Make an exact copy of the listing below. Pictures stay out of it.

** Material provided follows **

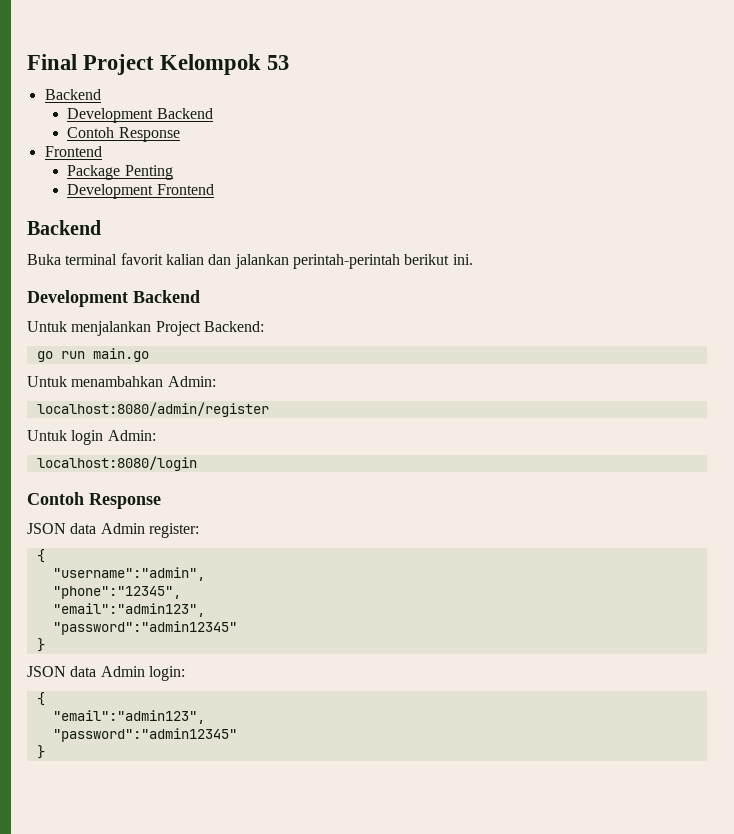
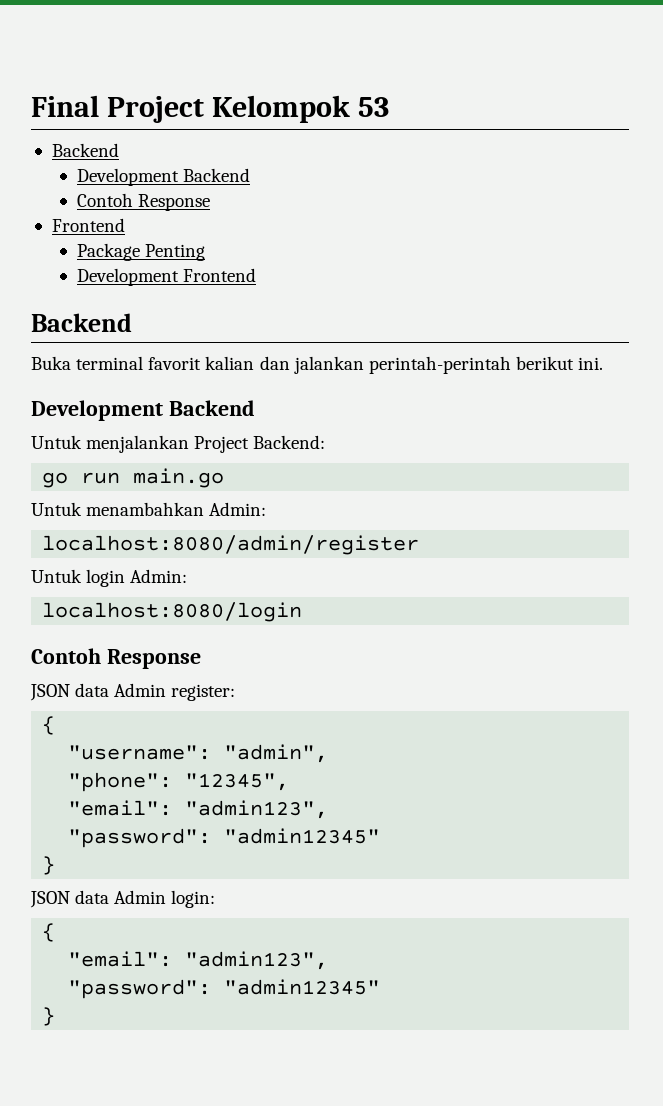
- "username":"admin",
- "phone":"12345",
- "email":"admin123",
- "password":"admin12345"
+ "username": "admin",
+ "phone": "12345",
+ "email": "admin123",
+ "password": "admin12345"
  JSON data Admin login:
  {
- "email":"admin123",
- "password":"admin12345"
+ "email": "admin123",
+ "password": "admin12345"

** End of Material provided **

## Finished task
- "username":"admin",
- "phone":"12345",
- "email":"admin123",
- "password":"admin12345"
+ "username": "admin",
+ "phone": "12345",
+ "email": "admin123",
+ "password": "admin12345"
  JSON data Admin login:
  {
- "email":"admin123",
- "password":"admin12345"
+ "email": "admin123",
+ "password": "admin12345"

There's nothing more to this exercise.